Concrete bricks constructed out of delicate paper prints, repurposed records from your grandparents’ basement, and lithography prints made by meticulously folded paper – this is To Break & To Build, the current installment at aceartinc. by Winnipeg-based artist, Suzie Smith. Smith’s work reassigns the purpose of objects and their message and focuses on issues surrounding consumerism, craft, value, labour, and the homemade.
Smith is an interdisciplinary artist who has been producing and showing work for over a decade using mediums such as video, textiles, casting, and collage. To Break & To Build is a body of work mostly comprised of screen printing (printing using a stencil burned into a screen) and lithography (printing using a large stone), as well as digital prints used to repeatedly construct physical objects such as bricks and hammers.
After completing her first year of the bachelor of fine arts program at the University of Manitoba, Smith continued and graduated from Concordia University in Montreal with a BFA (Distinction). Smith then moved to Glasgow from 2009-11 to complete her master’s at the Glasgow School of Art, and has since returned to live and work in Winnipeg. Smith taught a session of first year screen printing at the U of M and also worked at Martha Street Studio as the education and outreach programming coordinator. Currently, Smith is the professional programming coordinator at Martha Street Studios, where she coordinates the gallery and facilitates art sales.
Over the years, Smith’s work has consistently shown themes of repetition and mass production.
“I am interested in how printmaking is both a fine art and industrial technique. Lithography was used to print books and newspapers, [while] screen printing is used to print t-shirts and signage,” says Smith.
“Printmaking [gives] me a strict structure that I can then push against or subvert.”
In 2006 Smith was part of a group exhibition entitled Supernovas (curated by Shawna Dempsey and Lori Millan) where she installed her “Action Figures” series. The series is compiled of handmade plush dolls on which Smith screen-printed her own renderings of iconic celebrities such as David Bowie, Tina Turner, Frida Kahlo, and Courtney Love. Hundreds of plush dolls were suspended from the ceiling, creating a sentimental interpretation of the celebrities’ image.
Today Smith continues to subvert the industrial quality of mass production into something more playful and carefree. In To Build & To Break, behind carefully placed pieces of glass, her featured series “Second Hand Records” is comprised of found record covers with parts masked out using white and black ink. In this series, Smith assigns new meaning to overlooked and discarded records showcasing images of polka artists, religious choirs, and 60s icons.

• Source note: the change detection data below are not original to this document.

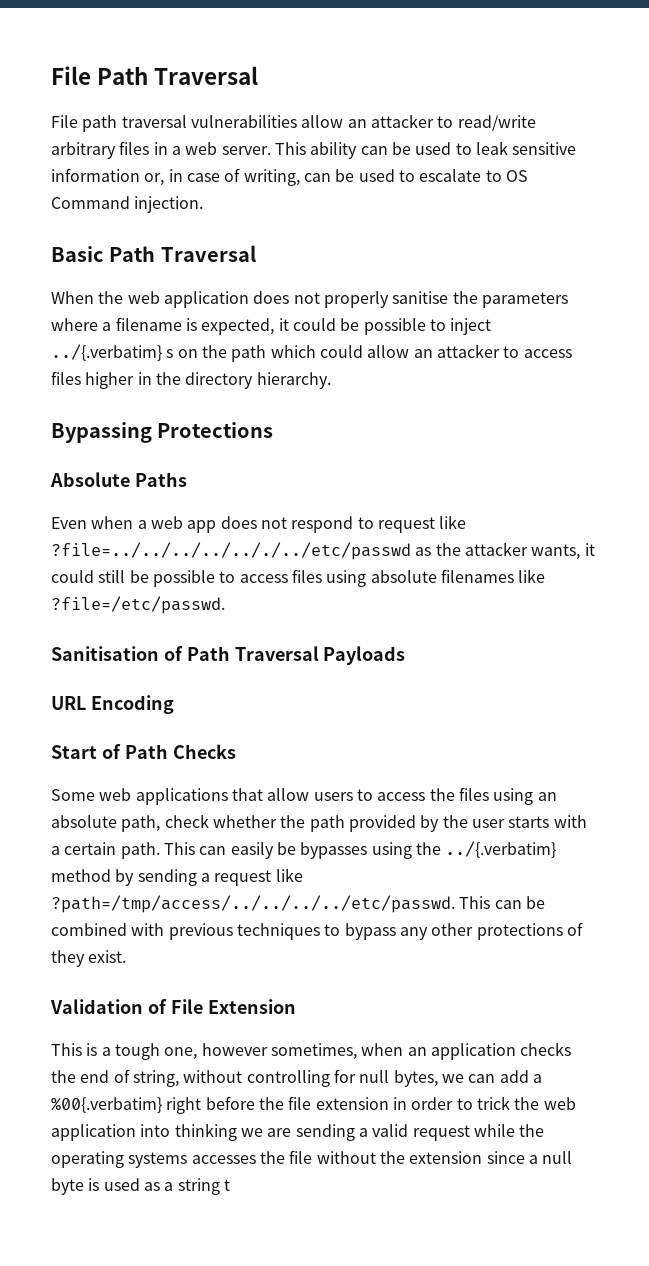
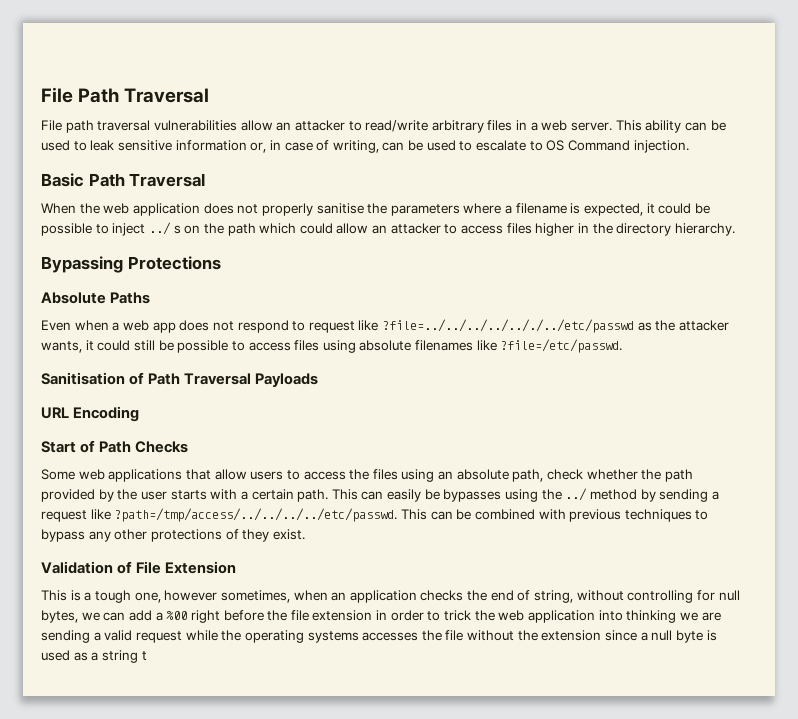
- When the web application does not properly sanitise the parameters where a filename is expected, it could be possible to inject ../{.verbatim} s on the path which could allow an attacker to access files higher in the directory hierarchy.
+ When the web application does not properly sanitise the parameters where a filename is expected, it could be possible to inject ../ s on the path which could allow an attacker to access files higher in the directory hierarchy.
- This can easily be bypasses using the ../{.verbatim} method by sending a request like ?path=/tmp/access/../../../../etc/passwd. This can be combined with previous techniques to bypass any other protections of they exist.
+ This can easily be bypasses using the ../ method by sending a request like ?path=/tmp/access/../../../../etc/passwd. This can be combined with previous techniques to bypass any other protections of they exist.
- This is a tough one, however sometimes, when an application checks the end of string, without controlling for null bytes, we can add a %00{.verbatim} right before the file extension in order to trick the web application into thinking we are sending a valid request while the operating systems accesses the file without the extension since a null byte is used as a string t
+ This is a tough one, however sometimes, when an application checks the end of string, without controlling for null bytes, we can add a %00 right before the file extension in order to trick the web application into thinking we are sending a valid request while the operating systems accesses the file without the extension since a null byte is used as a string t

“With regards to ‘Second Hand Records’ I am interested in using printmaking to both reveal and conceal elements of the found record covers. This helps me give the image a new meaning. Often the viewer becomes just as interested in what is being hidden as what is being shown.”
For Smith, the process and concept of her artmaking are linked. While there are 35 records in total on display, this is only a small portion of Smith’s larger collection of repurposed covers. Over the years she has been meticulously collecting items from Goodwill stores and Value Villages with one thought in mind: to create art.
To Break & To Build will continue to be on display at aceartinc. until July 26.